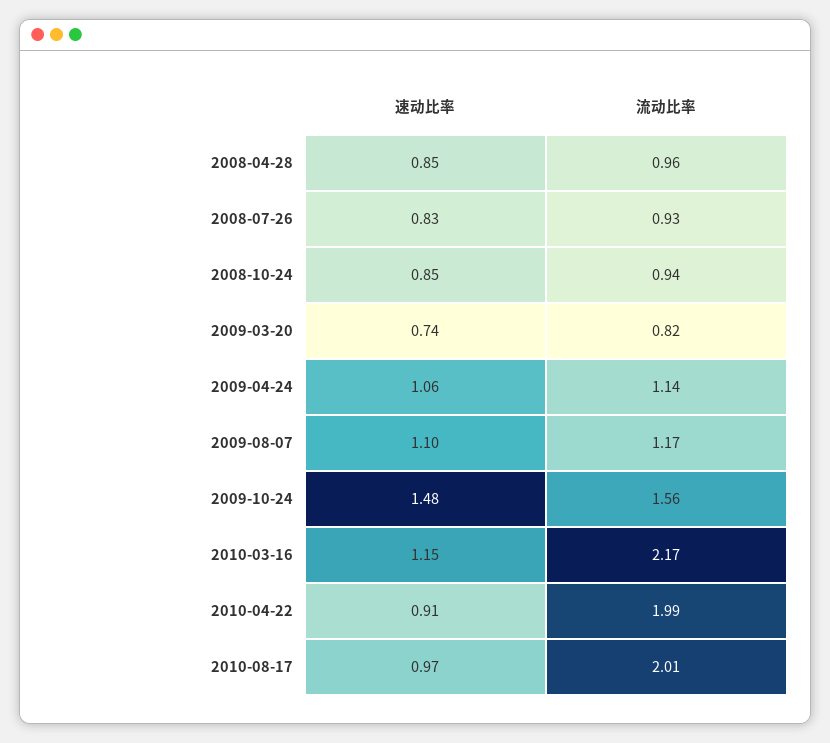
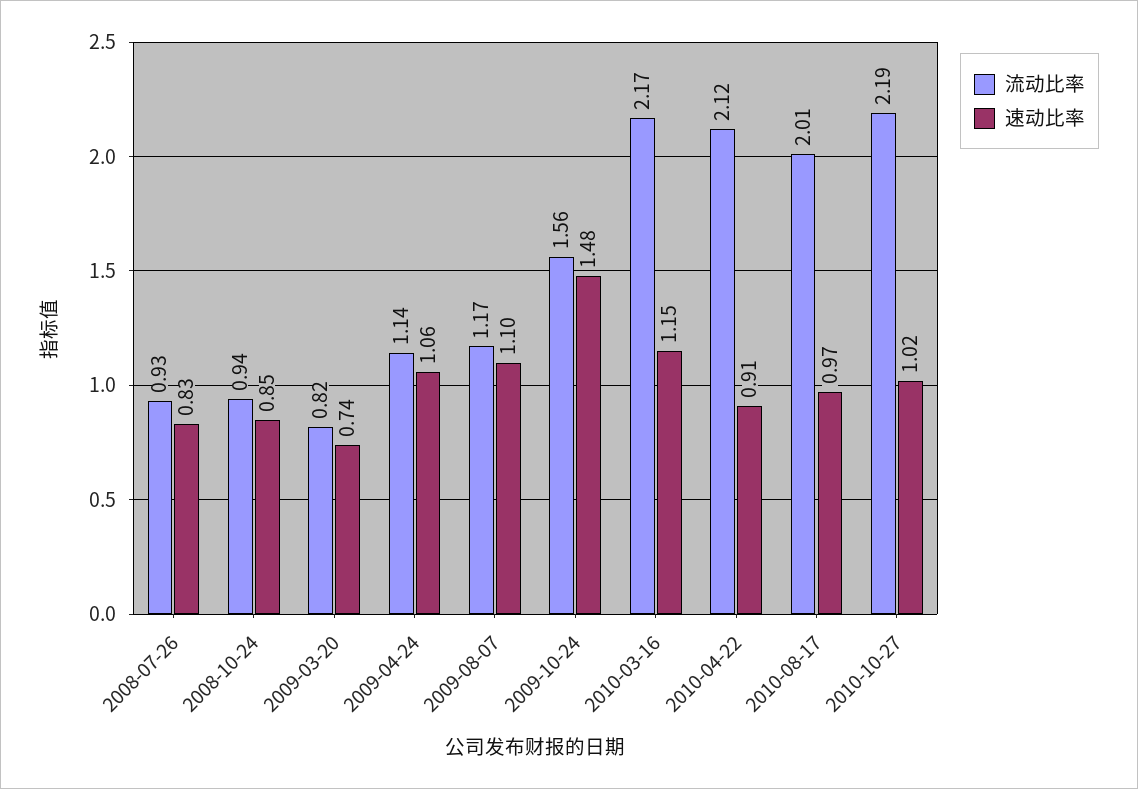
速动比率, 2008-04-28: 0.85 -> none
流动比率, 2008-04-28: 0.96 -> none
流动比率, 2010-04-22: 1.99 -> 2.12
流动比率, 2010-10-27: none -> 2.19
速动比率, 2010-10-27: none -> 1.02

########################################

The listing above needs to be output again exactly. Don't include the pictures.

▸ **Answer to the problem**:
速动比率, 2008-04-28: 0.85 -> none
流动比率, 2008-04-28: 0.96 -> none
流动比率, 2010-04-22: 1.99 -> 2.12
流动比率, 2010-10-27: none -> 2.19
速动比率, 2010-10-27: none -> 1.02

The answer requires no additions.